> _PROBLEM_: Repeat the records below verbatim and include no pictures.

[Records excerpted from a collection]
▼

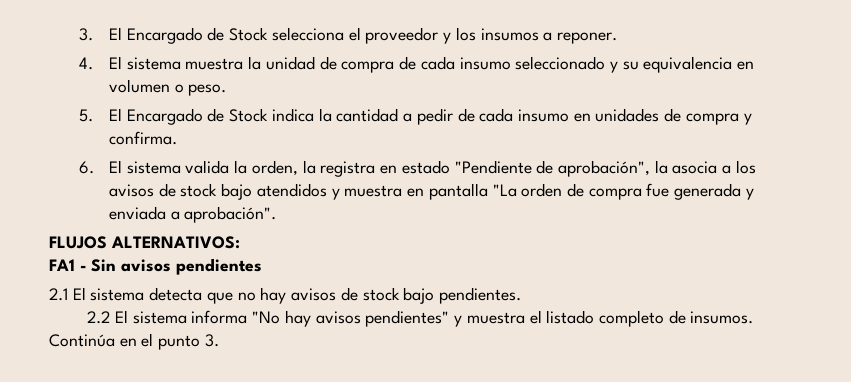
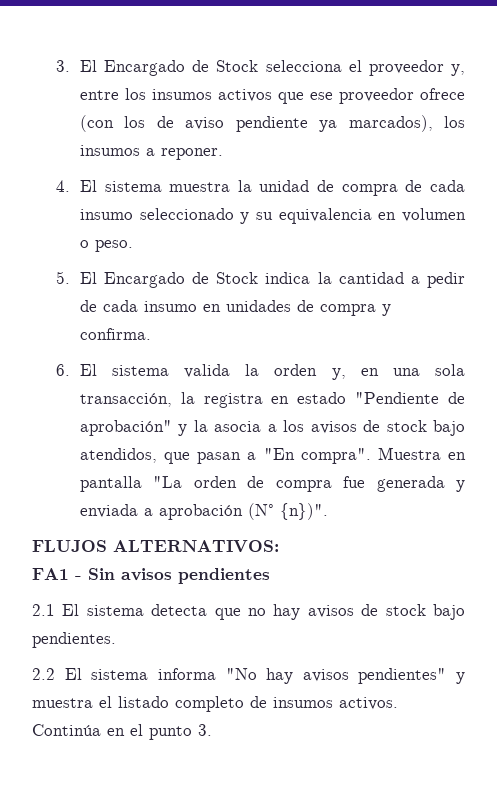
- 3. El Encargado de Stock selecciona el proveedor y los insumos a reponer.
+ 3. El Encargado de Stock selecciona el proveedor y, entre los insumos activos que ese proveedor ofrece (con los de aviso pendiente ya marcados), los insumos a reponer.
- 6. El sistema valida la orden, la registra en estado "Pendiente de aprobación", la asocia a los avisos de stock bajo atendidos y muestra en pantalla "La orden de compra fue generada y enviada a aprobación".
+ 6. El sistema valida la orden y, en una sola transacción, la registra en estado "Pendiente de aprobación" y la asocia a los avisos de stock bajo atendidos, que pasan a "En compra". Muestra en pantalla "La orden de compra fue generada y enviada a aprobación (N° {n})".
- 2.2 El sistema informa "No hay avisos pendientes" y muestra el listado completo de insumos.
+ 2.2 El sistema informa "No hay avisos pendientes" y muestra el listado completo de insumos activos.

▲

> _RESULT OF THE TASK_:
- 3. El Encargado de Stock selecciona el proveedor y los insumos a reponer.
+ 3. El Encargado de Stock selecciona el proveedor y, entre los insumos activos que ese proveedor ofrece (con los de aviso pendiente ya marcados), los insumos a reponer.
- 6. El sistema valida la orden, la registra en estado "Pendiente de aprobación", la asocia a los avisos de stock bajo atendidos y muestra en pantalla "La orden de compra fue generada y enviada a aprobación".
+ 6. El sistema valida la orden y, en una sola transacción, la registra en estado "Pendiente de aprobación" y la asocia a los avisos de stock bajo atendidos, que pasan a "En compra". Muestra en pantalla "La orden de compra fue generada y enviada a aprobación (N° {n})".
- 2.2 El sistema informa "No hay avisos pendientes" y muestra el listado completo de insumos.
+ 2.2 El sistema informa "No hay avisos pendientes" y muestra el listado completo de insumos activos.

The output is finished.